Betroffene, die sexuellen Missbrauch in staatlichen oder nichtstaatlichen Einrichtungen erlitten haben, können Hilfeleistungen aus dem Ergänzenden Hilfesystem erhalten, wenn mit dem Träger beziehungsweise der zuständigen (Dach-)Organisation oder dem jeweiligen Land eine Vereinbarung zur Beteiligung am Ergänzenden Hilfesystem besteht. Die Entscheidung über die Gewährung von Hilfeleistungen trifft die jeweilige Institution unter Berücksichtigung der Empfehlung der Clearingstelle.

Betroffene konnten ursprünglich bis zum 31. August 2016 Sachleistungen bis maximal 10.000 Euro beantragen. Der Bund und fast alle der am EHS beteiligten nichtstaatlichen Organisationen haben die Antragsfrist überwiegend bis zum 31. Dezember 2019 verlängert, so dass auch in diesem Bereich weiterhin Anträge gestellt werden können.

Am EHS institutioneller Bereich beteiligen sich folgende nichtstaatliche Organisationen: Evangelische Kirche in Deutschland (EKD), Diakonie Deutschland, Deutsche Bischofskonferenz (DBK), Deutsche Ordensobernkonferenz (DOK), Deutscher Olympischer Sportbund (DOSB; bis 31.08.2016), Deutscher Caritasverband e.V., Deutsches Rotes Kreuz (DRK) e.V., Deutscher Kinderschutzbund Bundesverband(DKSB) e.V., Arbeiterwohlfahrt Bundesverband (AWO) e.V., SOS-Kinderdorf e.V., DAK-Gesundheit, Albert-Schweitzer-Kinderdörfer und Familienwerke Bundesverband e.V., Deutsche-Lebens-Rettungs-Gesellschaft (DLRG) e.V., Internationaler Bund: Freier Träger der Jugend, Sozial- und Bildungsarbeit e.V. sowie die Sozialistische Jugend Deutschlands - Die Falken.

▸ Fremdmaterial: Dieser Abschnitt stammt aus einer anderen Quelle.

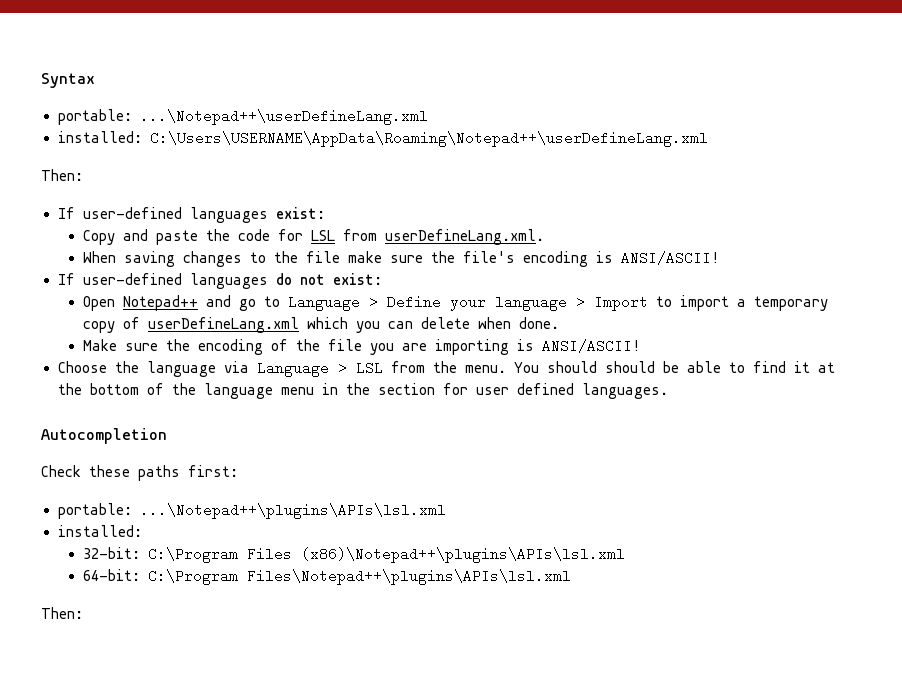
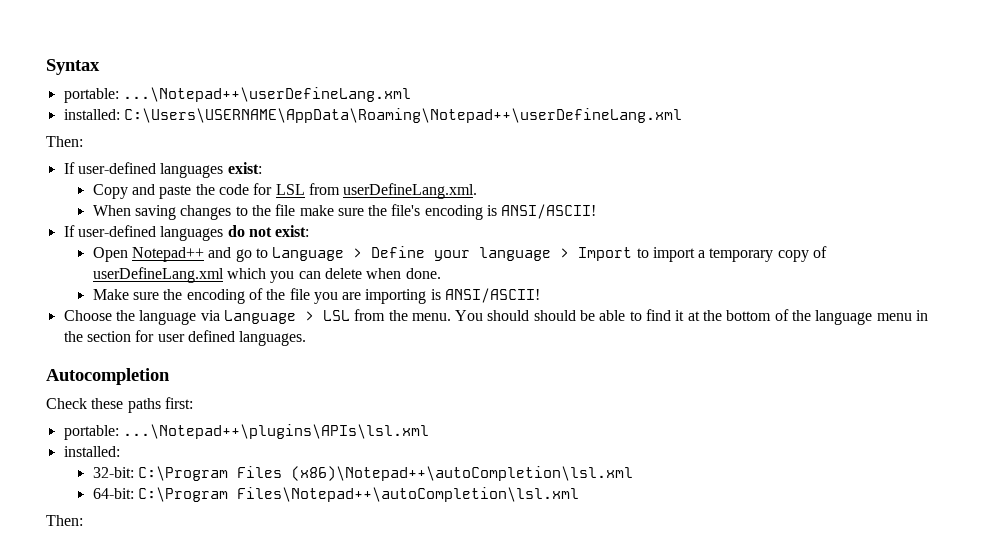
[300,547,625,563] (x86)\Notepad++\plugins\APIs\lsl.xml -> [290,466,633,481] (x86)\Notepad++\autoCompletion\lsl.xml
[246,569,571,585] Files\Notepad++\plugins\APIs\lsl.xml -> [236,487,579,502] Files\Notepad++\autoCompletion\lsl.xml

Darüber hinaus haben mehrere Bundesländer im Rahmen des EHS ihre Arbeitgeberverantwortung wahrgenommen und Hilfeleistungen für Betroffene sexueller Gewalt in Schulen oder anderen Landeseinrichtungen bereitgestellt. Die Freie und Hansestadt Hamburg, die Freistaaten Sachsen, Bayern und Thüringen sowie die Länder Baden-Württemberg, Berlin, Brandenburg, Saarland, Rheinland-Pfalz, Schleswig-Holstein, Niedersachsen, Mecklenburg-Vorpommern, Hessen, Nordrhein-Westfalen und Bremen haben sich am EHS im institutionellen Bereich beteiligt. Die Antragsfrist lief für die meisten dieser Länder bis zum 31. August 2016. Berlin und Bremen haben sich entschieden, auch für Anträge, die bis zum 31. Dezember 2017 eingehen, Mittel zur Verfügung zu stellen. Die Freie und Hansestadt Hamburg hat sich bereiterklärt, die Frist bis zum 31. Dezember 2018 zu verlängern. Anträge Betroffener in staatlichen Einrichtungen des Landes Nordrhein-Westfalen können bis zum 31. Dezember 2019 gestellt werden. Auch für das Land Brandenburg werden bis auf weiteres Anträge entgegengenommen.